Fourteen studies examined sexual activity of people after they migrated to Europe (Table 2). Most studies used molecular epidemiology to describe the distribution of non-B subtypes and HIV transmission networks, and in so doing provide estimates of sexual mixing. These studies show that non-B subtypes are prevalent among people born within and outside Europe: in Switzerland, the proportion of non-B subtype virus increased from 22 % in 1996 to 33 % in 2009 [20]; Holguin et al. (2007) [21] found that 53 % of migrants and 14 % of native Spaniards in their study in Grand Canary were infected with non-B strains; Snoeck et al. (2002) reported a small number of non-B subtypes originated in Belgium (16 %) [22]; in Italy Tramuto et al. (2013) estimate that less than one in ten Italian-born individuals in their study were living with non-B HIV-1 subtypes [23]. More detailed analysis from Lai et al. (2013) showed that country of origin was independently associated with the probability of patients being detected in epidemiological clusters, although patients from countries with a generalised epidemic were less likely to be detected than those from Italy or South America [24]. Rivas et al. (2013) provide some evidence of sexual mixing by reporting a small proportion of B subtypes (3.3 %) among migrants from sub Saharan Africa living in an area of Spain [25].

Elford et al. (2007) [26] state that 80 % of black African heterosexuals reported sexual partners of the same ethnicity and van Veen et al. (2009) [27] found that 41 % of their sample had partners with different ethnicity (15 % with Dutch partners). Similarly Marisciano et al. (2013) reported that 50 % of men and 47 % of women had partners from a different country although most were from another African country [28].
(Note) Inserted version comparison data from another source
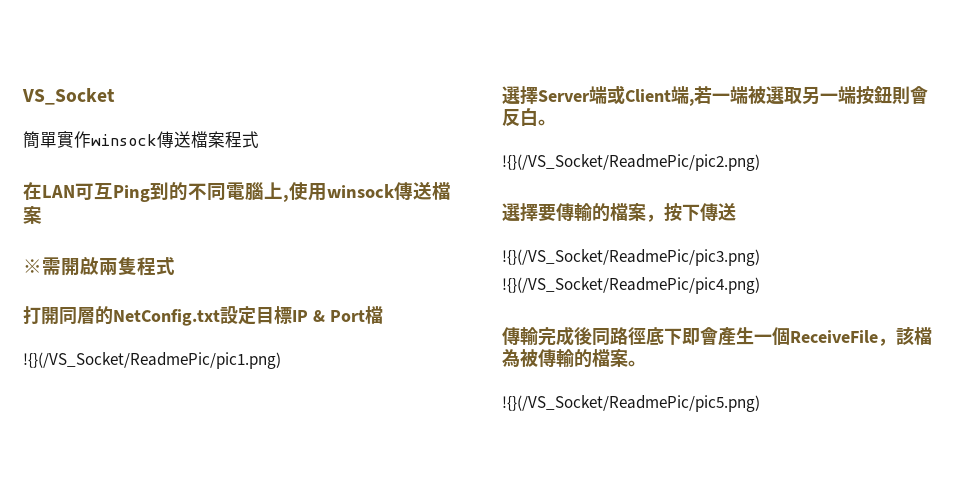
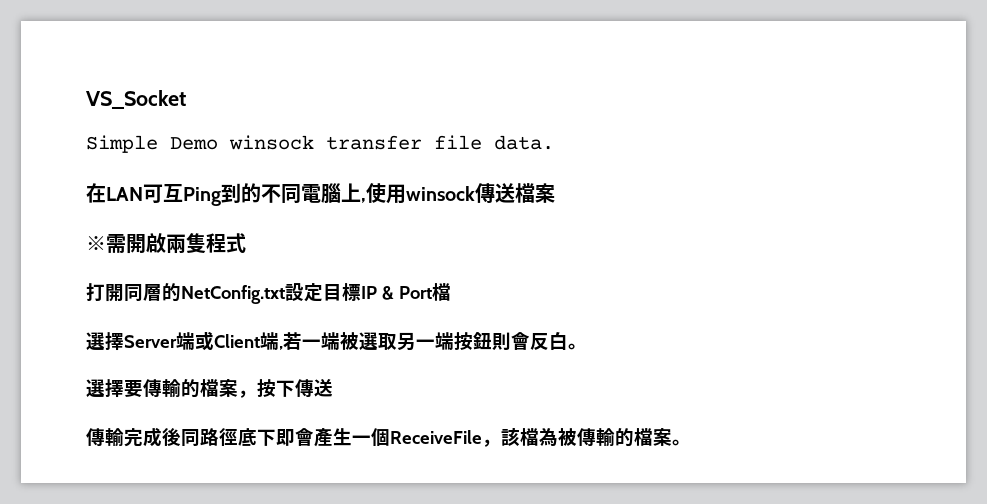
- 簡單實作winsock傳送檔案程式
+ Simple Demo winsock transfer file data.
- !{}(/VS_Socket/ReadmePic/pic1.png)
- !{}(/VS_Socket/ReadmePic/pic2.png)
- !{}(/VS_Socket/ReadmePic/pic3.png) !{}(/VS_Socket/ReadmePic/pic4.png)
- !{}(/VS_Socket/ReadmePic/pic5.png)

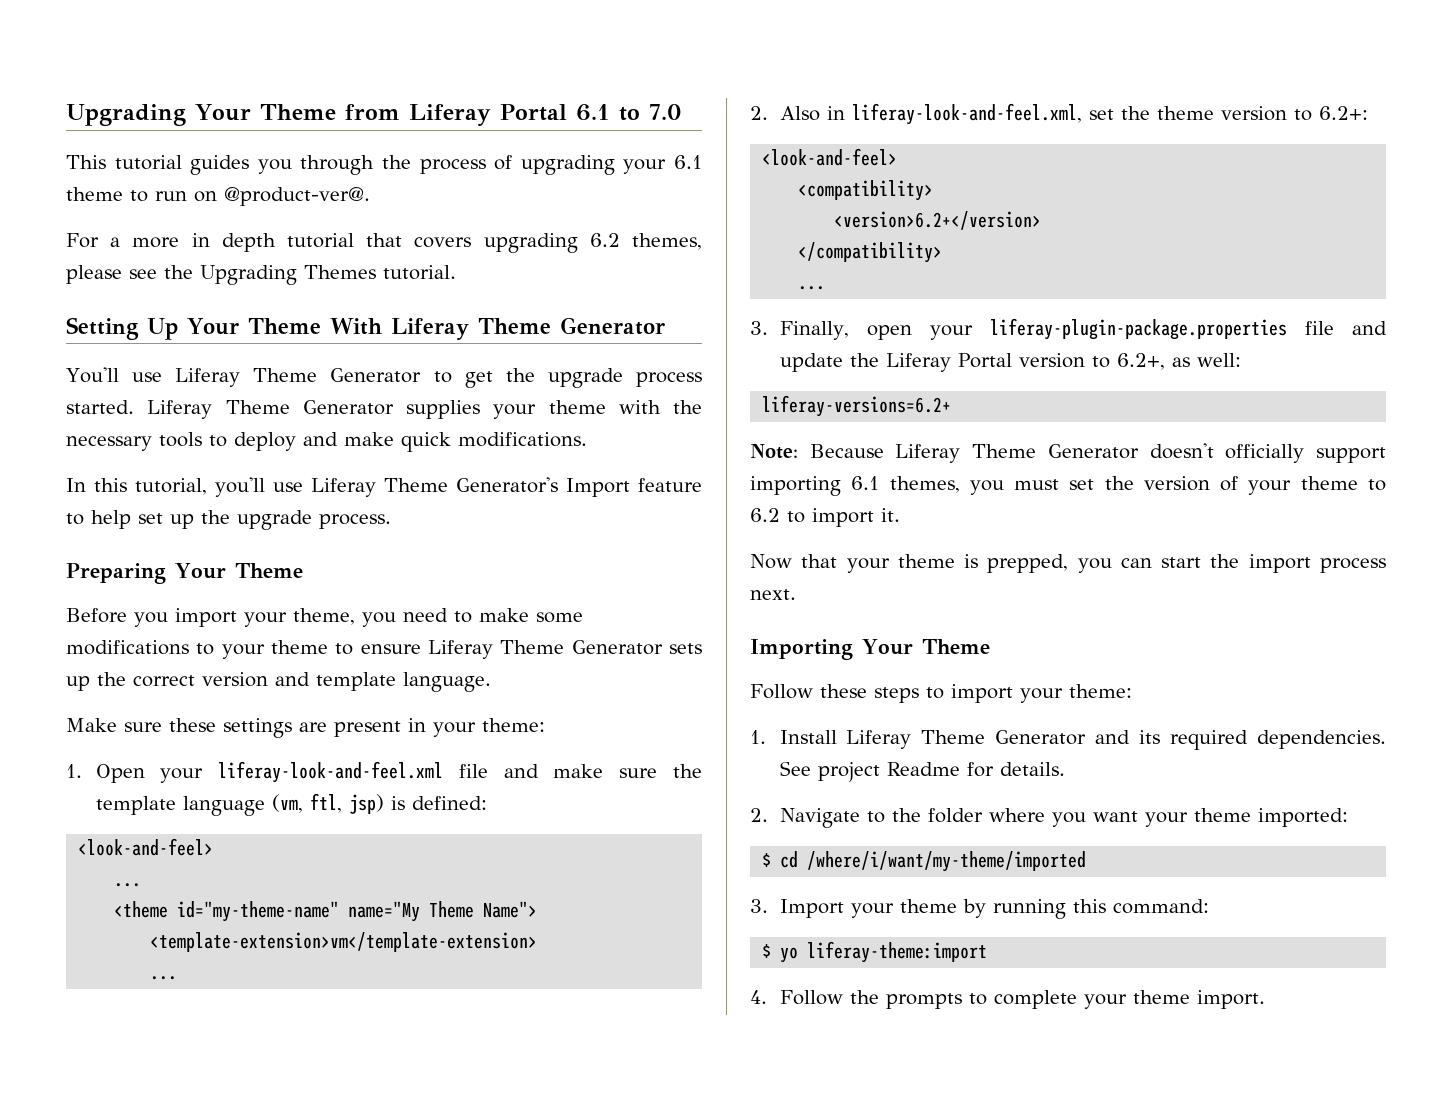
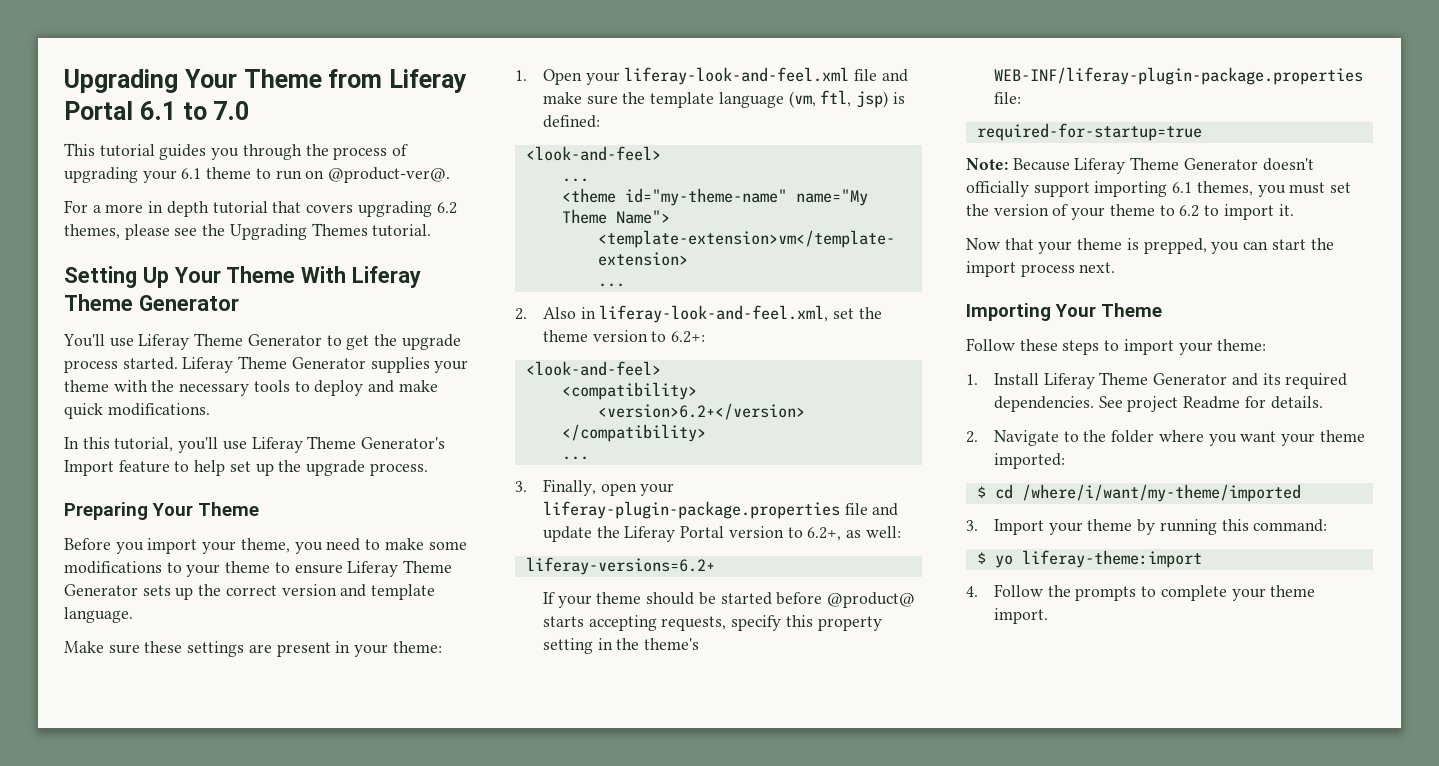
+ If your theme should be started before @product@ starts accepting requests, specify this property setting in the theme's WEB-INF/liferay-plugin-package.properties file:
+ required-for-startup=true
In a cross sectional survey examining sexual behaviour among Surinamese and Antillean migrants in the Netherlands [29], the authors describe travel patterns of migrants and provide estimates of sexual mixing for a population they classified as having the potential to provide a transmission “bridge” between the Caribbean and The Netherlands. Those having unprotected sex in both countries, the so-called “bridge population”, reported partners of a different ethnicity less often than those in moderate or low risk groups (42 %, 59 % and 66 % respectively) [29].

Member states survey

Twenty-four countries responded to the survey (response rate: 80 %). Five countries reported having data on sexual transmission of HIV among migrant communities. Denmark and Germany provided some contextual information about sexual transmission of HIV, but were unable to provide estimates of the proportion of migrants acquiring their HIV post-migration. The Netherlands provided grey literature and peer reviewed papers (subsequently included in the literature review) showing within-country sexual transmission among migrant communities. The most specific data came from Norway (14 % of 152 migrants diagnosed with HIV in 2011 were thought to have acquired their HIV infection post-migration) and the UK, (see Rice et al.[18]).

The remaining member state respondents did not provide data on, or estimates of, sexual transmission of HIV among migrant communities.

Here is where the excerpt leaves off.